The elimination half-life of alpidem was mean 18.8 ± 0.8 hours (range 7 to 44 hours) following a single 50-mg oral dose given to young individuals. In elderly individuals, a trend toward a longer half-life was observed (22.6 ± 2.3 hours). Conversely, in children age 8 to 12 years, the half-life of alpidem was considerably reduced (11.4 ± 1.9 hours). The half-lives of alpidem and its metabolites are significantly prolonged in people with hepatic impairment. Conversely, the half-lives of alpidem and its metabolites were unchanged in people with different stages of renal impairment, though plasma concentrations were significantly increased. The clearance of alpidem was estimated to be 0.86 ± 0.04 L•h^{−1}•kg^{−1} in healthy individuals.

==Chemistry==
Alpidem is a nonbenzodiazepine, and hence is not structurally related to benzodiazepines.

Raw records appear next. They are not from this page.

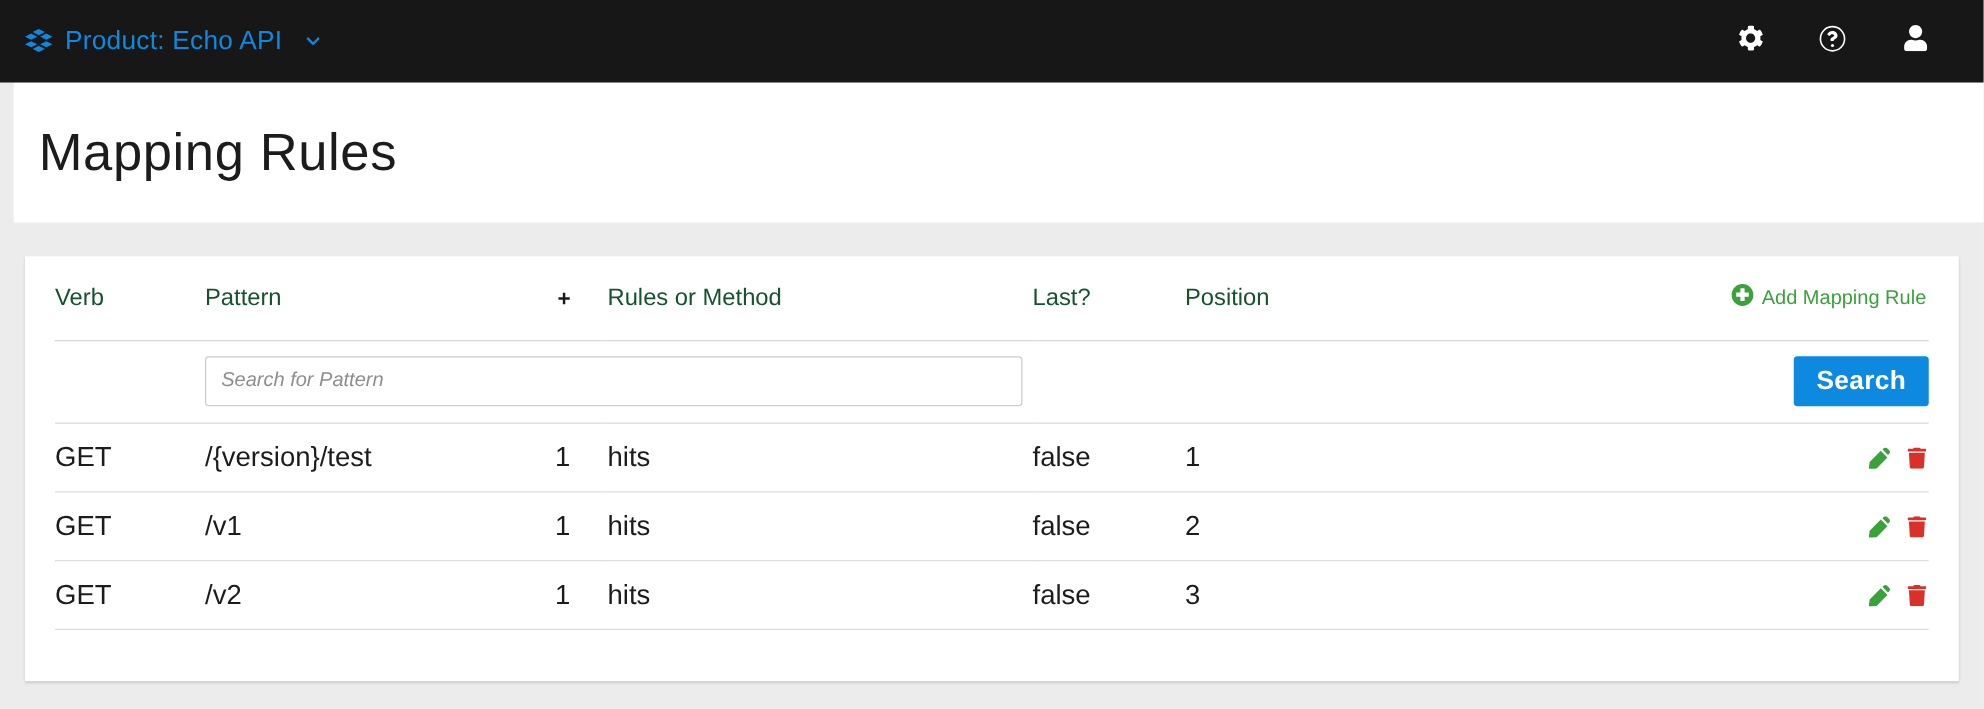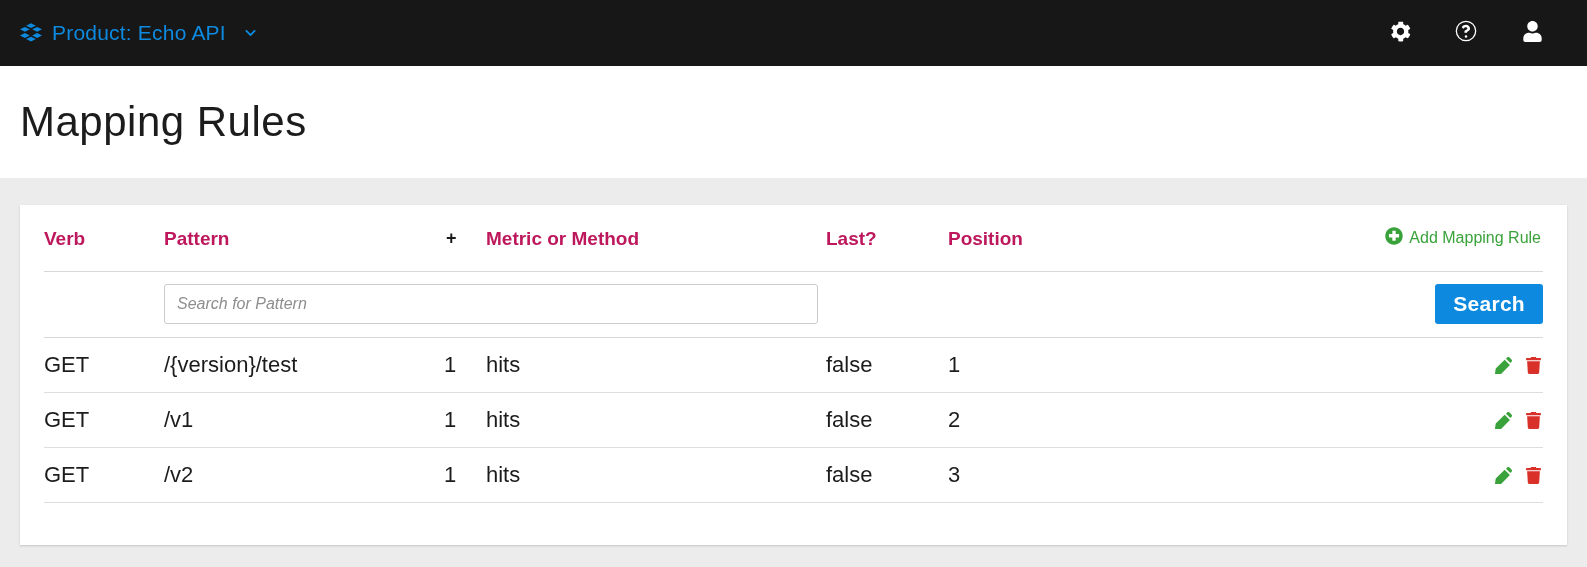"Mapping Rules" .heading-band { margin-left: none -> 11px }
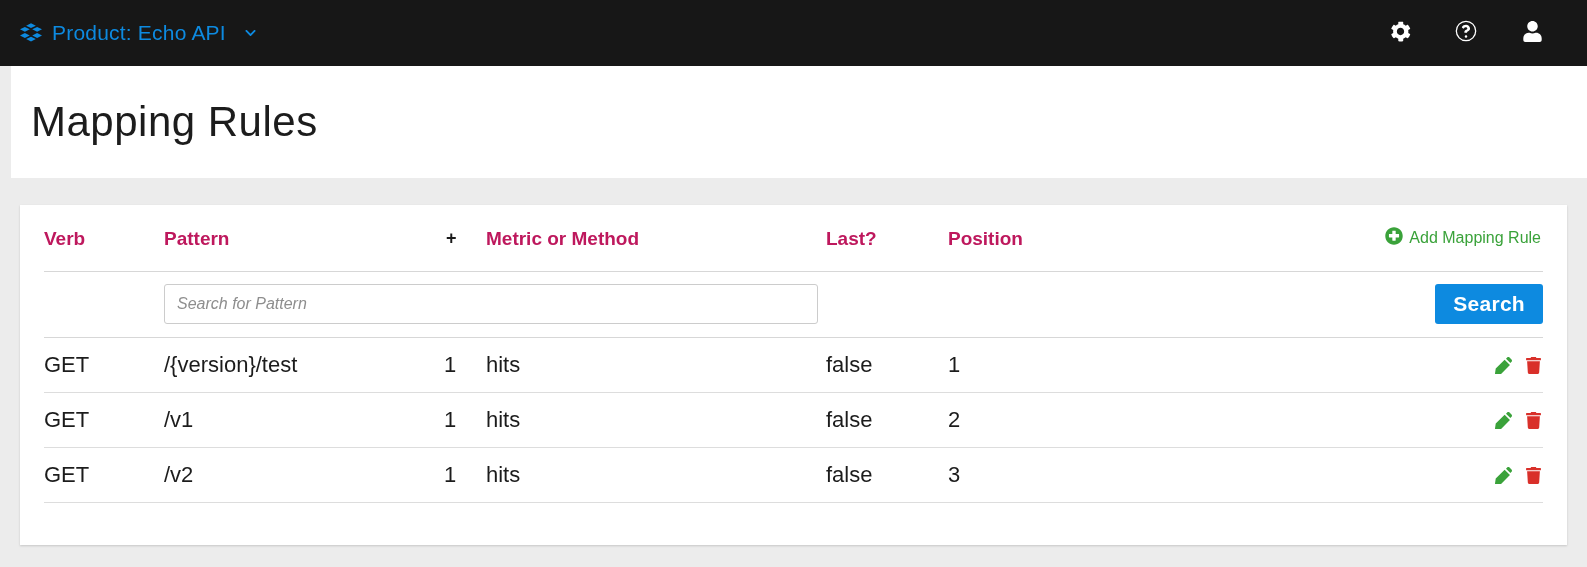"Verb" thead th .hdr-link { color: #be185d -> #14532d; font-weight: bold -> none }
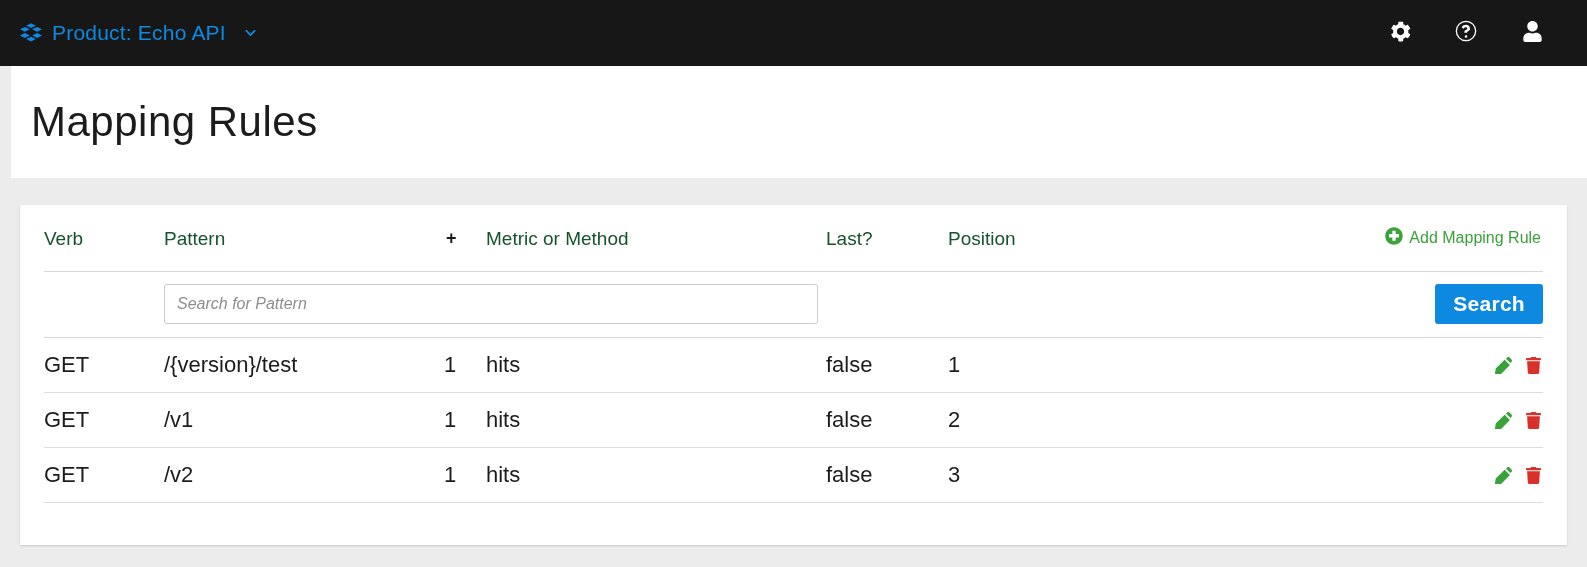"Metric or Method" a.hdr-link { text: Metric -> Rules }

It is a member of the imidazopyridine group of compounds. Alpidem is structurally related to the Z-drug zolpidem, which is also an imidazopyridine.

==History==
Alpidem was developed by Synthélabo Recherche (subsequently Sanofi-Synthélabo and now Sanofi-Aventis). It was developed under the code name SL 80.0342 and was first described in the literature by 1982. Alpidem was introduced for medical use in France in 1991. It was also undergoing development in the 1990s for use in other countries such as the United States and other European countries like Germany, the Netherlands, and Spain. The drug reached phase 3 clinical trials in these countries. However, development in the United States was halted in 1992 due to "divergent results". All development in other countries was discontinued by 1999. Alpidem was withdrawn from the market in France in 1993 due to liver toxicity. It was never marketed in any other country.

==Society and culture==

===Names===
Alpidem is the generic name of the drug and its INN, USAN, BAN, and DCF. The developmental code name of alpidem was SL 80.0342. Alpidem was previously marketed under the brand name Ananxyl.

===Availability===
Alpidem was previously marketed in France, but is no longer available in any country.